Société suédoise spécialisée dans les poudres métalliques, Sandvik a récemment dévoilé ce qu’elle revendique comme le tout premier diamant composite imprimé en 3D. Une prouesse qui pourrait intéresser de nombreuses industries, le diamant étant l’un des matériaux les plus durs à l’état naturel. Seule la lonsdaléite, un minéral très rare découvert en 2013 par des chercheurs chinois, aurait une dureté supérieure.

Produit sous sa forme synthétique depuis 1953, le diamant permet la fabrication de nombreux outils utilisés dans certaines opérations, comme l’usinage, de forage ou la fabrication d’implants médicaux. Il est revanche très difficile à usiner. Dès lors son utilisation se limite à des géométries assez simples. La fabrication additive pourrait donc permettre de créer des formes beaucoup plus complexes; chose quasi-impossible avec la production de diamant synthétique.

La première tentative du genre, on la doit au fabricant finlandais Carbodeon. Il y un an, l’entreprise avait créé la surprise en commercialisant un filament PLA composite renforcé avec des nanoparticules de diamant. Leur présence permettrait une plus grande vitesse de fabrication ainsi qu’une meilleure résistance mécanique et à l’usure qu’un PLA classique.

« un matériau 3 fois plus rigide que l’acier avec une conductivité thermique supérieure à celle du cuivre »

matériau d'impression 3d diamant de Sandvik

Le fabricant suédois confie avoir utilisé un mélange de poudre de diamant et de résine polymère.
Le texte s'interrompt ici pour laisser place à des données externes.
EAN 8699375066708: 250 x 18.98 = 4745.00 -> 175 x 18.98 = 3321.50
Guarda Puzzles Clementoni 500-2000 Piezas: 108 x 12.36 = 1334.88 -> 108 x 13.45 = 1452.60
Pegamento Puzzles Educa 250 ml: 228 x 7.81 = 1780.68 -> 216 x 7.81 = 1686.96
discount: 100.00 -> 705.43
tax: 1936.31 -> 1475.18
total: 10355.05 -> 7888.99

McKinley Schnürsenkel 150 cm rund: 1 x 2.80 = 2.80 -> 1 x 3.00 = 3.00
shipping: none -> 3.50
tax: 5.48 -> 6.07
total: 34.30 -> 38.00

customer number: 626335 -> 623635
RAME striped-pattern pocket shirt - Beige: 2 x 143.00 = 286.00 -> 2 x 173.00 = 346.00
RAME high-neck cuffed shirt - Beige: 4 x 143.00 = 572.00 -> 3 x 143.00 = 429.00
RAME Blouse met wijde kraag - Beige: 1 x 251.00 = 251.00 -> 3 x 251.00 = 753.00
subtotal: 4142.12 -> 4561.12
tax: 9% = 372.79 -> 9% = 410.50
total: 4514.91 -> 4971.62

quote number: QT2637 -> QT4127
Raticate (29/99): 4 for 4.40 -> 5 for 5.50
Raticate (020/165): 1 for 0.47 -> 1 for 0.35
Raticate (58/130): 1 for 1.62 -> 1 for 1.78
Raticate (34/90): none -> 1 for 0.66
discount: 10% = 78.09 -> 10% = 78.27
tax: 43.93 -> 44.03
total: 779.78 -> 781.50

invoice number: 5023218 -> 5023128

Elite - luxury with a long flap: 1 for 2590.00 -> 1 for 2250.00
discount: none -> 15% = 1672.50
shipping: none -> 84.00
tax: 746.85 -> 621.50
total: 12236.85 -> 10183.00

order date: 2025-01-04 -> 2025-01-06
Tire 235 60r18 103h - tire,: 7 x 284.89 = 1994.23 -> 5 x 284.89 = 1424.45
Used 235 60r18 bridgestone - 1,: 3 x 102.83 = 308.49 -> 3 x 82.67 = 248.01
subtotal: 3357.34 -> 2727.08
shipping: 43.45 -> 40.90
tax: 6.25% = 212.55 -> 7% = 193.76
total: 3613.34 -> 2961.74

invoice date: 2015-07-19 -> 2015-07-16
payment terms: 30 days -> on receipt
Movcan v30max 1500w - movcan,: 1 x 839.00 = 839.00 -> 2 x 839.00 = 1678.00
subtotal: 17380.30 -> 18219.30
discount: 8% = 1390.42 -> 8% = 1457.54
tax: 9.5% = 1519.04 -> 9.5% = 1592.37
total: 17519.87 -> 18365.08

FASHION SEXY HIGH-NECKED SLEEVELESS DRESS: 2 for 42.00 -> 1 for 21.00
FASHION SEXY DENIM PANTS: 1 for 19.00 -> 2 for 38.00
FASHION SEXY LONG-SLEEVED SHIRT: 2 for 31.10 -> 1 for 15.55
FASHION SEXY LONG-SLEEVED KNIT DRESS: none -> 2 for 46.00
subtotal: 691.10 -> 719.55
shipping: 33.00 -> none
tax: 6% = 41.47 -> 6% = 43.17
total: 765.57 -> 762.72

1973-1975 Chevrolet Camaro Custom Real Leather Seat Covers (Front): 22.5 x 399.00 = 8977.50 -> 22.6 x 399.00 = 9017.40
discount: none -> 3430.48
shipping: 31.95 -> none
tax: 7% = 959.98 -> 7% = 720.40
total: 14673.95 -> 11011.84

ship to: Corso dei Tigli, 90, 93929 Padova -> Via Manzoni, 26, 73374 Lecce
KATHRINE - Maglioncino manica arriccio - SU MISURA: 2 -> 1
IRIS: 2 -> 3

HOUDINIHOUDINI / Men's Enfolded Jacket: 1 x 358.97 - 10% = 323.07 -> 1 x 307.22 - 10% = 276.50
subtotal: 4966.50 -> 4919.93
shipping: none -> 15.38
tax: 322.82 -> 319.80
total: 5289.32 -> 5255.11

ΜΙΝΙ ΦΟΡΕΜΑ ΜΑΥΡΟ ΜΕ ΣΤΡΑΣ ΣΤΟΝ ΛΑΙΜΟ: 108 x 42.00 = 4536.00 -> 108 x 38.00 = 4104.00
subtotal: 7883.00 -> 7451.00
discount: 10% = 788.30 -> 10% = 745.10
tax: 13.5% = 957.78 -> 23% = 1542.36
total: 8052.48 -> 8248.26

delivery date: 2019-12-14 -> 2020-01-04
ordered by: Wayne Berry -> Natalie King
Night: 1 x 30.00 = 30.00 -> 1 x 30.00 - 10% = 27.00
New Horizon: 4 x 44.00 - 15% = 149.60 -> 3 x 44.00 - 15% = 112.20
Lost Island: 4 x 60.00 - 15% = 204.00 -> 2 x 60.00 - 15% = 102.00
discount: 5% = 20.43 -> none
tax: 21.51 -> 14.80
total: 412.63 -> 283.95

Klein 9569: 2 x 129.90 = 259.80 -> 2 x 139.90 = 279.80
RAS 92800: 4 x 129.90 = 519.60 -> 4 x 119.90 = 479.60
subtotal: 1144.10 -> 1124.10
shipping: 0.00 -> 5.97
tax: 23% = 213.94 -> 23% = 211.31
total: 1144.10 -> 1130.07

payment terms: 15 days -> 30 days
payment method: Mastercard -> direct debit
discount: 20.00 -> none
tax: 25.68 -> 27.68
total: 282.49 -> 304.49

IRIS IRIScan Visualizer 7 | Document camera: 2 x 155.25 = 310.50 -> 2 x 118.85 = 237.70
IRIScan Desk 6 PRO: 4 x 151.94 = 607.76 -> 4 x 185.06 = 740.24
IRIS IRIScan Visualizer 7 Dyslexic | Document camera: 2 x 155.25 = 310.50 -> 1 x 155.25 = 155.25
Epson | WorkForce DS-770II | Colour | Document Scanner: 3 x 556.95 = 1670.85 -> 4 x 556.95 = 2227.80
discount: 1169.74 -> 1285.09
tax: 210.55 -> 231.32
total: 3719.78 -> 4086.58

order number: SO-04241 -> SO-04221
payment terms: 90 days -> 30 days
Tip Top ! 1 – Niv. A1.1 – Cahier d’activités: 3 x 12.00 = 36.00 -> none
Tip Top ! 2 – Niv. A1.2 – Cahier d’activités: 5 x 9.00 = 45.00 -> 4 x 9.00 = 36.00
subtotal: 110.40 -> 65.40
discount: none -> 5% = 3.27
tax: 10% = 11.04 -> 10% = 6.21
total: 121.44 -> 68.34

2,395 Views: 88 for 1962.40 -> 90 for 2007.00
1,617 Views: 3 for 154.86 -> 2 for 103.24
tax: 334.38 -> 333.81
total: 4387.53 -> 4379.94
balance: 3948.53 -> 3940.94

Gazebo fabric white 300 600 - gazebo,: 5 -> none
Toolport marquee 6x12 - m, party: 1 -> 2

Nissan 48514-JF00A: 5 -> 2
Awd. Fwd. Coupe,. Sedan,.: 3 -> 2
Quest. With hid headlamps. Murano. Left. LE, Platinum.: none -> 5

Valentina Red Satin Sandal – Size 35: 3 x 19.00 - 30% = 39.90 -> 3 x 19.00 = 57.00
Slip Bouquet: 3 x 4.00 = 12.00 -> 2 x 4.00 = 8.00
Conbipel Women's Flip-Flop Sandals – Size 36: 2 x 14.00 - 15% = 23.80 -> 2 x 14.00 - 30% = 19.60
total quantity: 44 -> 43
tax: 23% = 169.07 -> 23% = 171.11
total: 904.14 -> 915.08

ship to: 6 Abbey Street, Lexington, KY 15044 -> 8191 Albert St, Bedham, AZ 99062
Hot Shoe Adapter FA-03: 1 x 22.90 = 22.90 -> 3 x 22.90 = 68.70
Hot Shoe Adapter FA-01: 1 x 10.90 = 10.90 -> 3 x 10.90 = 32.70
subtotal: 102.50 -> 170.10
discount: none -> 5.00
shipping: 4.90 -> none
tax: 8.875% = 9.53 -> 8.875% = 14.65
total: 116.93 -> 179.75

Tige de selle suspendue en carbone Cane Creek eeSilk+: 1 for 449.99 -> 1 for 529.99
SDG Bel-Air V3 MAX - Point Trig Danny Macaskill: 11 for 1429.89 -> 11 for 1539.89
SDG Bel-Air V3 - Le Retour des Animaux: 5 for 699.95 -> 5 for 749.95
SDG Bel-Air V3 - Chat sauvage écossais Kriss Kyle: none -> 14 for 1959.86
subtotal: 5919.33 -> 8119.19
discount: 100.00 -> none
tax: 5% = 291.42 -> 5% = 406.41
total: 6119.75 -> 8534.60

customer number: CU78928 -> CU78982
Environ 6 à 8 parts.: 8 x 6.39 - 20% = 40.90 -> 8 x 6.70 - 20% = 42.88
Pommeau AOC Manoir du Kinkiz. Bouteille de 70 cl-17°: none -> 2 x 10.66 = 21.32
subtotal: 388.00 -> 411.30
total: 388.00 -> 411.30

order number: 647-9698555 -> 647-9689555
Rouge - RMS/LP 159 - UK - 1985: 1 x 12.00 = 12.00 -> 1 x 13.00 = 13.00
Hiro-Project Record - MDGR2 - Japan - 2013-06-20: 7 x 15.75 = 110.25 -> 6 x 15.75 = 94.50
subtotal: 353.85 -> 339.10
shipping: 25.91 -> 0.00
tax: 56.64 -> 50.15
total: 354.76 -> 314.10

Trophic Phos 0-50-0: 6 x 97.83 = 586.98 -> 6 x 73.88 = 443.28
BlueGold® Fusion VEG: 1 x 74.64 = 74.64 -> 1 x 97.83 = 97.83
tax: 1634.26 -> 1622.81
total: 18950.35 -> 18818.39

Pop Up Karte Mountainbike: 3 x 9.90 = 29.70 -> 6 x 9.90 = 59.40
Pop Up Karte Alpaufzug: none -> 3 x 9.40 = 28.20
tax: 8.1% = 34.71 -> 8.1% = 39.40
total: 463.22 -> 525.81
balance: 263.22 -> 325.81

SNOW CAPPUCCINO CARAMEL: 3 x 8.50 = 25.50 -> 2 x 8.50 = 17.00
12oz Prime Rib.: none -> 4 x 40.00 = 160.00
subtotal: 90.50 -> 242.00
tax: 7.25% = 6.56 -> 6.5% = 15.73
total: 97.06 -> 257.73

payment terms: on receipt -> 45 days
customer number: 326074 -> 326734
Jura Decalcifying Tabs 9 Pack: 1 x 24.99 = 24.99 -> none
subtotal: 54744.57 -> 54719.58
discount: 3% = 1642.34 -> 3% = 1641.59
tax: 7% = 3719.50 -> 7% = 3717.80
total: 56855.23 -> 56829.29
La pâte obtenue peut être durcie et modelée grâce un procédé par photopolymérisation où une lumière ultraviolette vient solidifier les couches. Aux dires de Sandvik, l’étape de post-traitement serait la plus délicate. L’entreprise aurait donc mis au point une méthode de post-traitement exclusive et sur mesure, capable de produire les propriétés exactes du composite de diamant.

Ces propriétés incluraient une dureté extrêmement élevée, une conductivité thermique exceptionnelle, une très bonne dilatation thermique, ainsi qu’une très bonne résistance à la corrosion.

« Historiquement, l’impression 3D au diamant était quelque chose qu’aucun de nous ne pensait réalisable. Nous sommes désormais en mesure de créer des composites de diamant solides dans des formes très complexes. A déclaré Anders Ohlsson, responsable de la livraison chez Sandvik Additive Manufacturing. « Nous avons commencé à nous demander ce qui serait possible d’imprimer en 3D des formes complexes dans un matériau trois fois plus rigide que l’acier, avec une conductivité thermique supérieure à celle du cuivre, une dilatation thermique proche de l’invar et une densité proche de l’aluminium . Ces avantages nous portent à croire que vous verrez le composite de diamant dans de nouvelles applications industrielles avancées, allant des pièces d’usure aux programmes spatiaux, dans quelques années seulement.»